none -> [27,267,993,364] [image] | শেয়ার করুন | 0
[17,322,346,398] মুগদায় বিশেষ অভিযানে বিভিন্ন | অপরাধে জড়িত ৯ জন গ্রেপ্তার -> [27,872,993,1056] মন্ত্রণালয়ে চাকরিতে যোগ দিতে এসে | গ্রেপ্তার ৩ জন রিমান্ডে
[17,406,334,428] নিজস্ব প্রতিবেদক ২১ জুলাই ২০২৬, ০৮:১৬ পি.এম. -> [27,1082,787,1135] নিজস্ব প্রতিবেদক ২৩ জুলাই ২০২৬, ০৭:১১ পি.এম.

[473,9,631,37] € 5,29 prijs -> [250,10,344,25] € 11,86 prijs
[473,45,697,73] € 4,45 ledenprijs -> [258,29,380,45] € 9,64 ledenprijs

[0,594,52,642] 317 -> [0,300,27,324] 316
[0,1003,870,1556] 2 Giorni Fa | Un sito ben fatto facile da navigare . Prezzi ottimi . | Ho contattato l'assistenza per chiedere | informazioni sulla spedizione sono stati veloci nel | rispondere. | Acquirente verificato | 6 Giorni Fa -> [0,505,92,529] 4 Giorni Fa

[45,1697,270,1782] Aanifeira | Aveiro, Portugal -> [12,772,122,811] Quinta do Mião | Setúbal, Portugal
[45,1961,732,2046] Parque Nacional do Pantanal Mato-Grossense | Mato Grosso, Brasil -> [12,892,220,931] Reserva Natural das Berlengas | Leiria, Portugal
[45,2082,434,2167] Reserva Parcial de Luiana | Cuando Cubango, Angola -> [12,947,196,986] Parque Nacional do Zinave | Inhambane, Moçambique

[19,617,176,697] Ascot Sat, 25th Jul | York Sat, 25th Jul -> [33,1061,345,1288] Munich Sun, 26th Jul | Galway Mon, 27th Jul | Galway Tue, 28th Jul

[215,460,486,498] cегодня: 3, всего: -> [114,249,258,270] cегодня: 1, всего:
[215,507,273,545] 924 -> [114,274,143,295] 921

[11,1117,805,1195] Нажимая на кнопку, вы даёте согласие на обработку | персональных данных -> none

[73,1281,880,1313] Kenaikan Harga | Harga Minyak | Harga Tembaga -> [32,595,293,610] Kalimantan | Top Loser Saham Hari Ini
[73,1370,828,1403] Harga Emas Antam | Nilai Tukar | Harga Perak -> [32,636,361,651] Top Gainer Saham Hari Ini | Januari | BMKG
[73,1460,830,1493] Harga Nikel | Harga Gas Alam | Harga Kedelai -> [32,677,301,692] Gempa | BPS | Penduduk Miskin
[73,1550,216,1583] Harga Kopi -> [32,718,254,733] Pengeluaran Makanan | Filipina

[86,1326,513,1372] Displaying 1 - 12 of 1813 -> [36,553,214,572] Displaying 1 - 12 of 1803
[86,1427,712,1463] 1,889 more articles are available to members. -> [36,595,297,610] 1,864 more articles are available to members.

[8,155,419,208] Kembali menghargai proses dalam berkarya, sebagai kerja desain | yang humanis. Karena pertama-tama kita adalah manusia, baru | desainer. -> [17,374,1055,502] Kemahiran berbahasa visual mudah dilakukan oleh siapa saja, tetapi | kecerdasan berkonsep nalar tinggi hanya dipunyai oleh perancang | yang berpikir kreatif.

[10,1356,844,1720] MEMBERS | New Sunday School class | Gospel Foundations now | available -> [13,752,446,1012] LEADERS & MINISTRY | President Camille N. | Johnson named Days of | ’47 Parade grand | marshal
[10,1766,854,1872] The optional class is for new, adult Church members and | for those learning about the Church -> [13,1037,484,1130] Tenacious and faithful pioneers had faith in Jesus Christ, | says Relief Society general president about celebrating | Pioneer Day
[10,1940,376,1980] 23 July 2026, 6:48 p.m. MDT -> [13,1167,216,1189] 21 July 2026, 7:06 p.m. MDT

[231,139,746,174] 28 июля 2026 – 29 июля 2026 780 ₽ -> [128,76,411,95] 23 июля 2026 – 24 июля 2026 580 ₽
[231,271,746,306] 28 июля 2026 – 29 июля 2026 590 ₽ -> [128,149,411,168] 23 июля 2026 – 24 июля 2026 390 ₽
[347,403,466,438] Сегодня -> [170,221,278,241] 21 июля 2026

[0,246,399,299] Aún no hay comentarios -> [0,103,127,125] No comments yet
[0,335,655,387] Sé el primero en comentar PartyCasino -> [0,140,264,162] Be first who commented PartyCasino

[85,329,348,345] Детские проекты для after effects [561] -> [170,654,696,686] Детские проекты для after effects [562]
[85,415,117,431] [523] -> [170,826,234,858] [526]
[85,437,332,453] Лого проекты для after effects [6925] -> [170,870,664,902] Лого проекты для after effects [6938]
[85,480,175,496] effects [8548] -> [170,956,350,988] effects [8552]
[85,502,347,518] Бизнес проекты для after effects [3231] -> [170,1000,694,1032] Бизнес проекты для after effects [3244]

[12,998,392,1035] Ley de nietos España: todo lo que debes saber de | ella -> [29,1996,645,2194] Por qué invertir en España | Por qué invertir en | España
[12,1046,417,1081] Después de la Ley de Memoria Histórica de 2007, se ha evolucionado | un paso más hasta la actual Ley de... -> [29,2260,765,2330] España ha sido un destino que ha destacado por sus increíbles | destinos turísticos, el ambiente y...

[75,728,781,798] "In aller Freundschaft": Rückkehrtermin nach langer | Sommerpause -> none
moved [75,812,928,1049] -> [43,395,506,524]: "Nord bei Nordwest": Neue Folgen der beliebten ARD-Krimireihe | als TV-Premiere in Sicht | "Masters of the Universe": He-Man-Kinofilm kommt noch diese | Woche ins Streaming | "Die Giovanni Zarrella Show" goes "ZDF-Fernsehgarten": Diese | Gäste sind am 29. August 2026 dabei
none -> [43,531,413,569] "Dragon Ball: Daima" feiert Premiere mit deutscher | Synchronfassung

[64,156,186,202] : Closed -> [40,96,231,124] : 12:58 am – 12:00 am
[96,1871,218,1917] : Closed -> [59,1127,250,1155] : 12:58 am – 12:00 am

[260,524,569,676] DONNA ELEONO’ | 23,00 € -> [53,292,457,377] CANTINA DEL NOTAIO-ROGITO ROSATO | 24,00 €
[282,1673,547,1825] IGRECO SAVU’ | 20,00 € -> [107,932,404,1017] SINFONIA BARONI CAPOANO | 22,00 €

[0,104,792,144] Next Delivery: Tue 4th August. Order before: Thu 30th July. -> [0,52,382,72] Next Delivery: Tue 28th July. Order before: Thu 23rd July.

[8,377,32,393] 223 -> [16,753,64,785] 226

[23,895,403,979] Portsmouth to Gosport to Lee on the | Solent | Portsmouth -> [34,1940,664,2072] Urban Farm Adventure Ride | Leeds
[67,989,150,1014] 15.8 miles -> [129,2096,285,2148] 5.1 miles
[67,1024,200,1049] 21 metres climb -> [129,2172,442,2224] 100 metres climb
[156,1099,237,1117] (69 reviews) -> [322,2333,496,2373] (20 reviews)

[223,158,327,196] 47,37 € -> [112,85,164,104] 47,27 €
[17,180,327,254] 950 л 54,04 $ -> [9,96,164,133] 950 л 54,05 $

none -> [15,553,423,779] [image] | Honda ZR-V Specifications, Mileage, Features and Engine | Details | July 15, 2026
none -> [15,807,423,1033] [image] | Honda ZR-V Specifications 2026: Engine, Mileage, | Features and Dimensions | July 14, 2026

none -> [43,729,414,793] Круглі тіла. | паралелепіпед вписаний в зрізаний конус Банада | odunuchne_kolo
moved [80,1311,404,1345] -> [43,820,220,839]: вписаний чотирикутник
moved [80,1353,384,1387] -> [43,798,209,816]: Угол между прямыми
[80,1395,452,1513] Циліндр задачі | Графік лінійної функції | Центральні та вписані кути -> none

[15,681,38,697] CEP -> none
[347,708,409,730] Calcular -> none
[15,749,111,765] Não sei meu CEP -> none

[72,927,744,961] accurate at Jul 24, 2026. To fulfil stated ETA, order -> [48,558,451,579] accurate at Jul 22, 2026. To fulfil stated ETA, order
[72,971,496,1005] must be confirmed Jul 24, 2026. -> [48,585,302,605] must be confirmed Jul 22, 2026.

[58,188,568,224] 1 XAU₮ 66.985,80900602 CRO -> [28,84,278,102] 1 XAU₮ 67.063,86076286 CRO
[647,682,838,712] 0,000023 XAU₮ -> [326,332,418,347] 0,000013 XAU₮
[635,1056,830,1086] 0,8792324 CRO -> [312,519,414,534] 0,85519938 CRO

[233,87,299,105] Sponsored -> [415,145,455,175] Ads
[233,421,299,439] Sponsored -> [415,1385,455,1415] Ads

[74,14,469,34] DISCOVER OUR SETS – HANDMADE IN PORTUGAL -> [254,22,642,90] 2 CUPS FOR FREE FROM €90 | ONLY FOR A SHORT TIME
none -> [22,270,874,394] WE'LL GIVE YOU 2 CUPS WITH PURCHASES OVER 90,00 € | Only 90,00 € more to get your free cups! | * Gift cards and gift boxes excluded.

____________________

Check each line of the entries above for the string "after", and return those that contain it.

#### WORKED SOLUTION:
[85,329,348,345] Детские проекты для after effects [561] -> [170,654,696,686] Детские проекты для after effects [562]
[85,437,332,453] Лого проекты для after effects [6925] -> [170,870,664,902] Лого проекты для after effects [6938]
[85,502,347,518] Бизнес проекты для after effects [3231] -> [170,1000,694,1032] Бизнес проекты для after effects [3244]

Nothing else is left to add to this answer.